The government’s Agriculture Bill heralds sweeping changes for farmers, which are causing concern in some quarters. Julie Liddle discusses the implications
The Agriculture Bill’s central policy shift is the phasing out of direct payments to farmers for food production and the introduction of an environmental land management (ELM) scheme.
The bill is due for its third reading in the House of Commons later this month (December), before it goes to the Lords for further scrutiny – so there is scope for significant amendment before it enters the statute books in March 2019.
The ethos of the new scheme in a nutshell
The new system will reward farmers for environmental measures as opposed to food production – under the concept of ‘public money for public goods’. Public goods are defined as measures including carbon reduction, protection and preservation of wildlife, improvement in soil, water and air quality, better management of flood risk, and the provision of public access to the countryside.
Direct payments will be gradually phased out over seven years before being totally abolished in 2028. Direct payments will be made on a similar basis in 2019 and 2020 and the phasing out will start in 2021, following Brexit.
It is difficult to overstate the importance of the agricultural sector to the UK economy. Farmland covers 70 per cent of the UK’s land mass, with British farms producing 61 per cent of our food and employing 3.8 million people. Just as crucially, farming supports our largest manufacturing sector – food and drink – which generates £111 billion a year for the UK economy.
Why industry leaders are worried about the changes
Some industry leaders are concerned that the phasing out of direct payments will mean tough times for UK farmers as they compete in an unpredictable global marketplace.
The situation will be exacerbated, they say, because removing the emphasis on food production coincides with a global wheat shortage. The hot, dry weather of recent months has resulted in poor yields and a reduction in exporters’ stockpiles to their lowest levels for 10 years.
Moreover, all speakers on a discussion panel at the Liberal Democrat Party conference in Brighton in September agreed that the Bill represents a ‘missed opportunity’ for the whole food supply chain.

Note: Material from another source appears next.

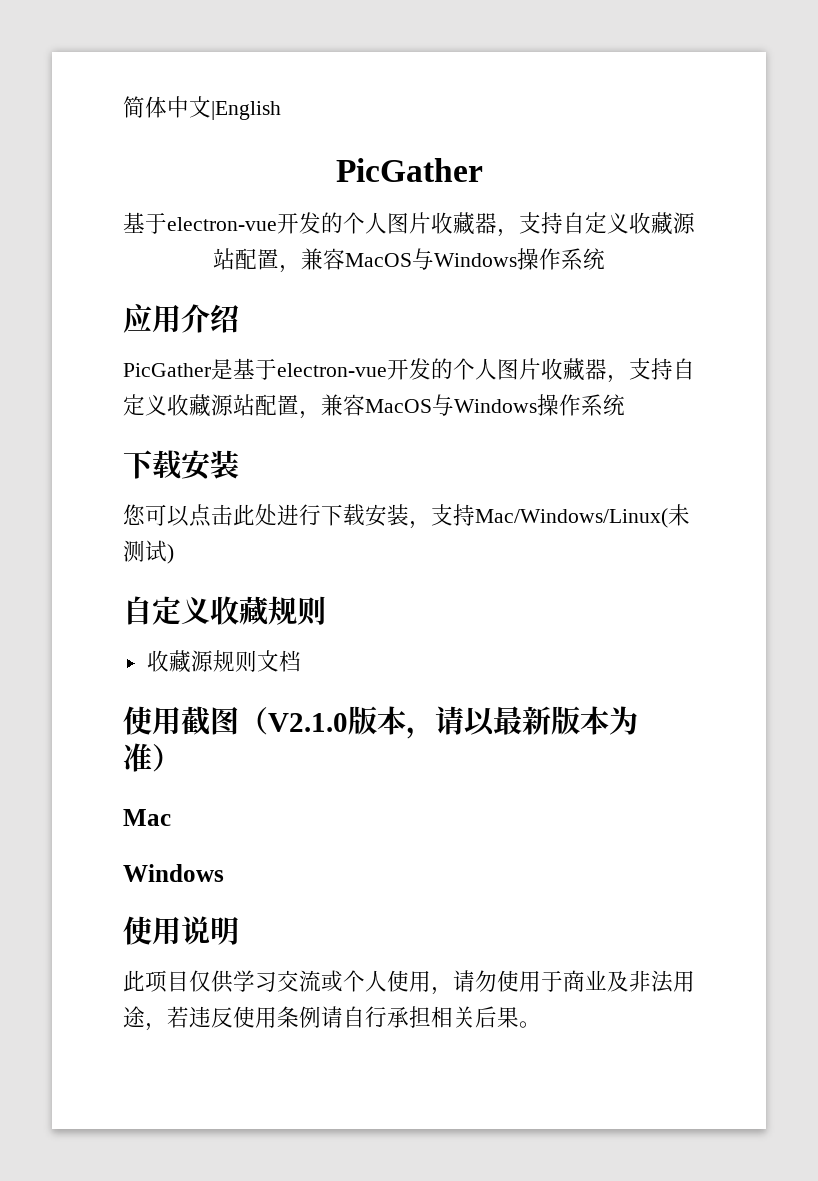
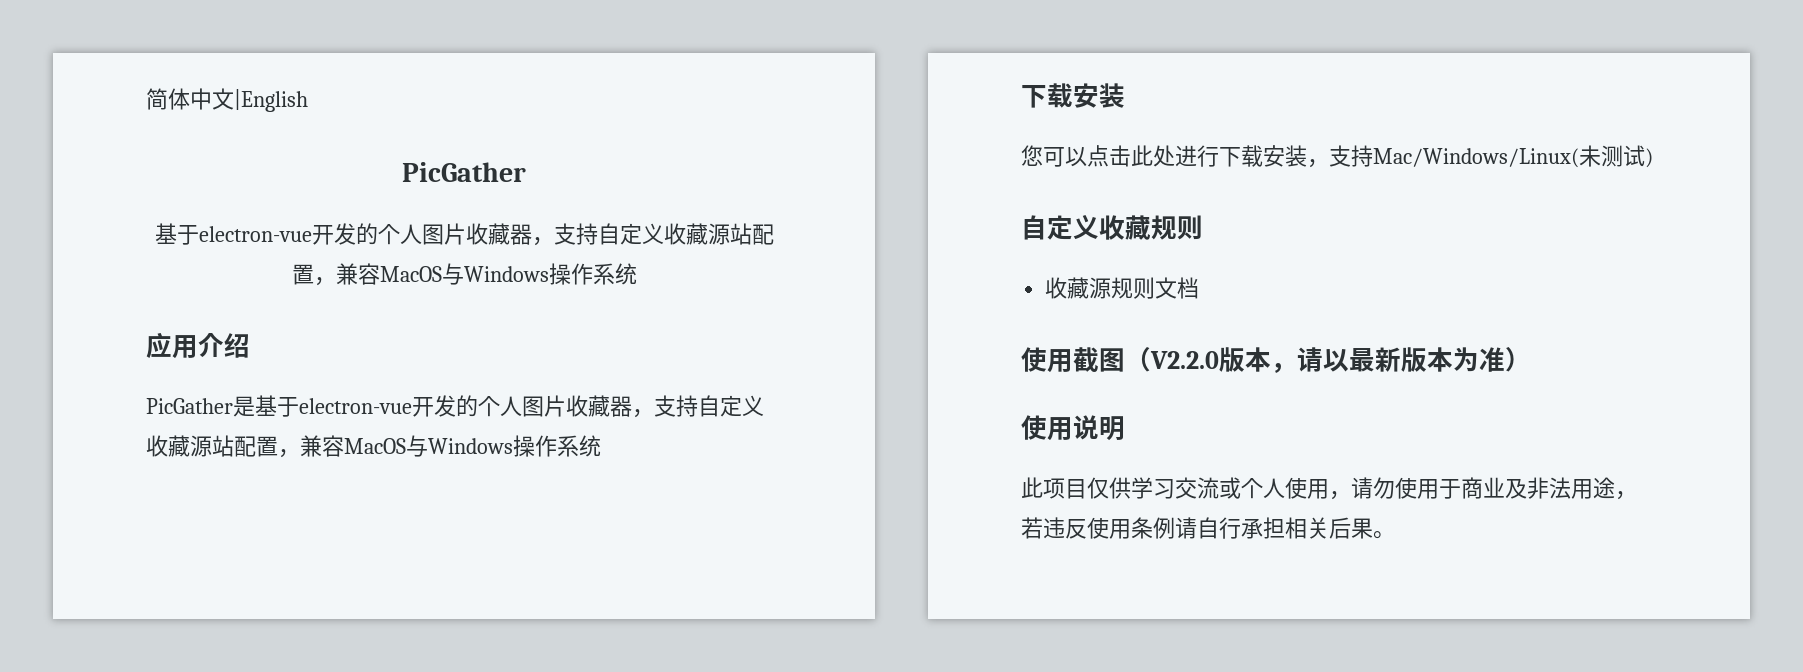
[268,713,348,732] V2.1.0 -> [1150,351,1219,369] V2.2.0
[123,809,171,826] [123,864,224,882] // Mac // Windows -> (1531, 359) none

Panel members included Ian Wright, Food and Drink Federation (FDF) chief executive, Stuart Roberts, National Farmers Union (NFU) vice president, and Elise Wach of the Institute of Development Studies.

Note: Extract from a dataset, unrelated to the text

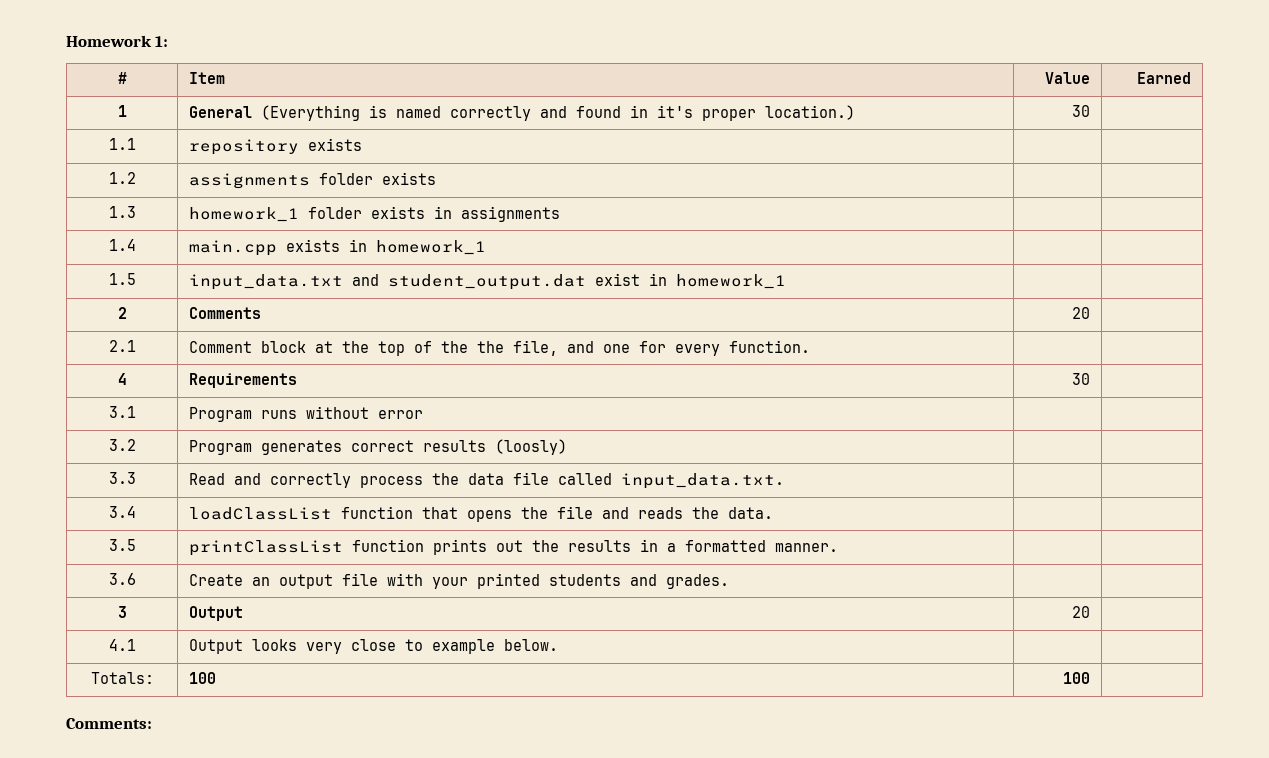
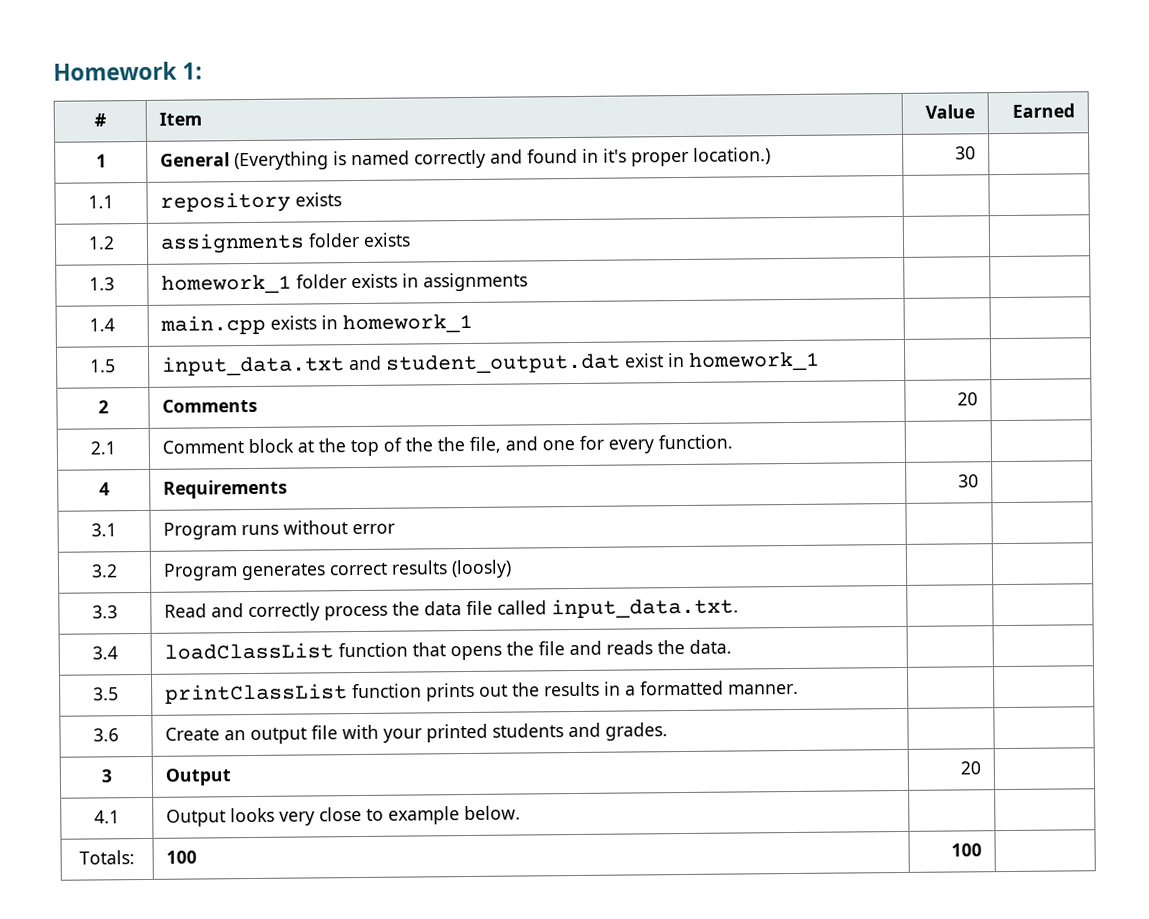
[66,718,152,729] // Comments: -> (982, 850) none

They expressed concern that the bill may fall short in vital areas such as environmental improvement and productivity, while failing to address market volatility, frictionless trade and access to a skilled workforce, post-Brexit.
Key benefits of the changes should also be considered
On the flipside, it can be argued that the new system will support farming businesses with funding designed to enable farmers to increase productivity, as well as collaborating on research and investing in new technologies.
The need to ensure UK farming remains at the top of its game
In the meantime, there remains much to play for as the bill will no doubt be subject to change as it moves through the parliamentary process.
For its part, the NFU wants the government to make the bill truly agricultural by ensuring food production is front and centre of all new measures.
Top priorities for a domestic agricultural policy set out by the NFU include a fundamental recognition of the crucial role of farming and the broad spectrum of benefits it gives to the nation, such as food, plants and flowers, energy and environmental management.
What the NFU wants to see from the reforms
The NFU has set out ten requirements for the bill, including: supporting agriculture to ensure food security; and promoting competitiveness and financial resilience among farming businesses.
In addition, it says the bill must establish a multi-annual budgetary framework that provides certainty for farmers and allows them to plan and invest for the future, while protecting British farming’s high production, animal welfare and environmental standards.
The bill should also facilitate a ‘free and frictionless trade deal’ with the UK’s biggest trading partner, the EU, which the NFU says is ‘absolutely critical’ to our farming industry.
Looking ahead to an uncertain future
It is also fair to say that the Agriculture Bill gives some degree of clarity going forwards. If the transition is effectively implemented, the short-term pain could eventually see the emergence of a more sustainable industry, better equipped to compete in volatile international markets. I suspect much secondary legislation will be published over the coming years as successive governments get to grips with our new and emerging markets.
These are momentous times and the next decade will see wide-ranging and deep rooted changes to the British agricultural sector. In order to thrive and prosper, farming businesses will have to display financial resilience, commercial agility and technical innovation.